Provided information —
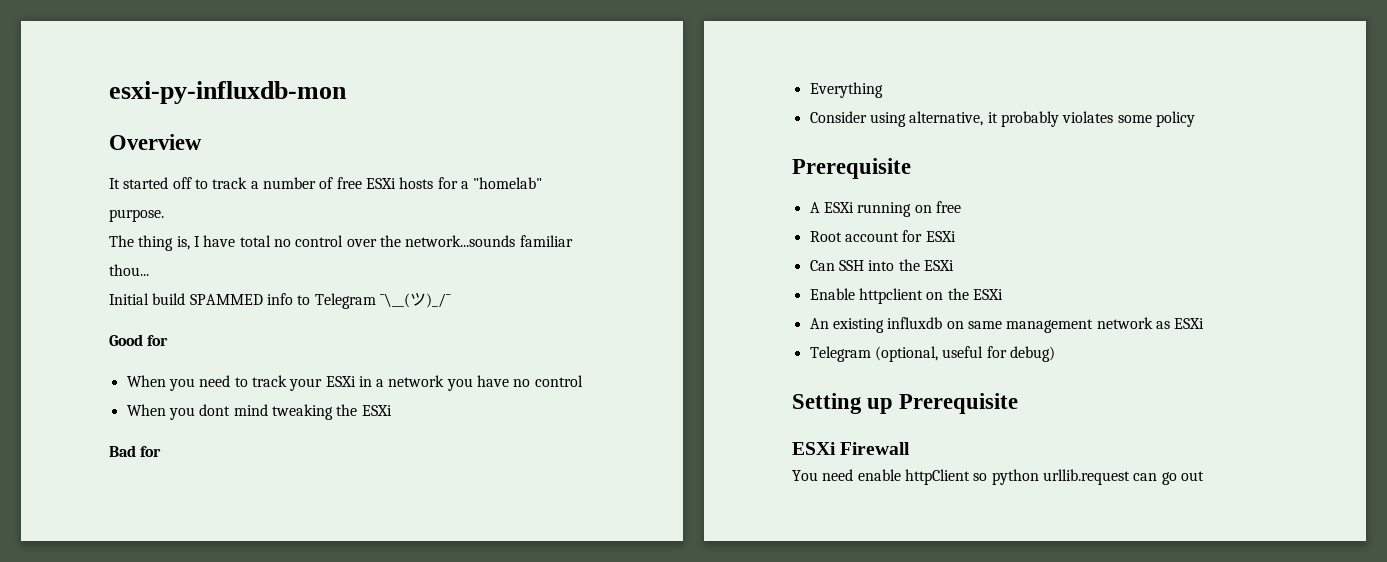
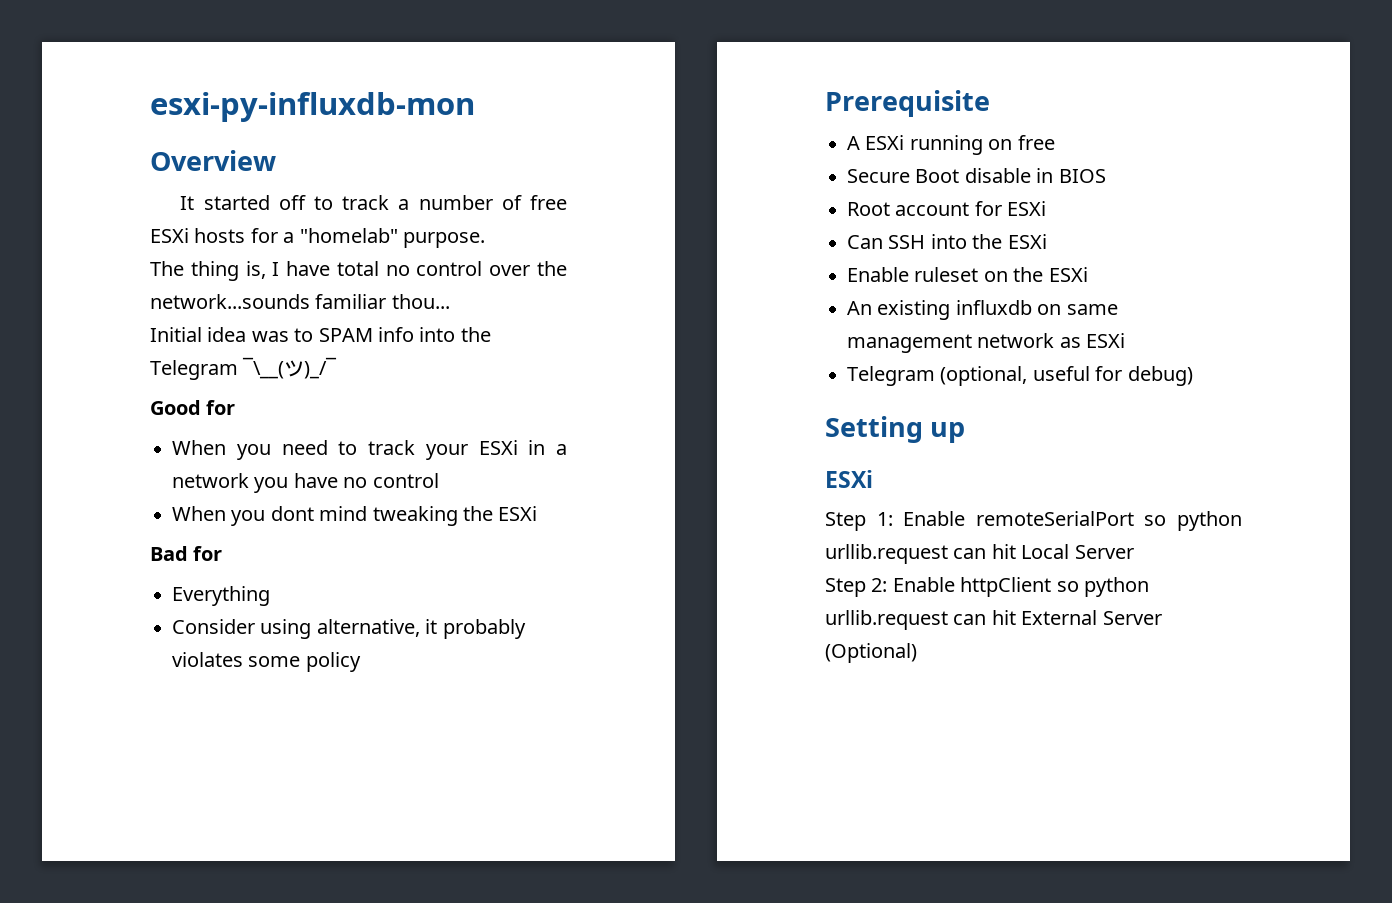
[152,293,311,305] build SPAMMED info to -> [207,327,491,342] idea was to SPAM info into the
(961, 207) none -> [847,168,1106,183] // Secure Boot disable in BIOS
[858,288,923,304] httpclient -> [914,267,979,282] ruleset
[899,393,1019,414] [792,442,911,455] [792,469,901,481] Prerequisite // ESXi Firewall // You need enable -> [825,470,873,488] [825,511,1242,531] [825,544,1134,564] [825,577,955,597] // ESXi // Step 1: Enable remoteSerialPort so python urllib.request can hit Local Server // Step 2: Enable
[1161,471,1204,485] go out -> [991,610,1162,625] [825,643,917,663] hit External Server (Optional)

What the task asks —
The answer must be the lines above, word for word, from the first one through the line with "[858,288,923,304] httpclient ->", pictures excluded.

Solution —
[152,293,311,305] build SPAMMED info to -> [207,327,491,342] idea was to SPAM info into the
(961, 207) none -> [847,168,1106,183] // Secure Boot disable in BIOS
[858,288,923,304] httpclient -> [914,267,979,282] ruleset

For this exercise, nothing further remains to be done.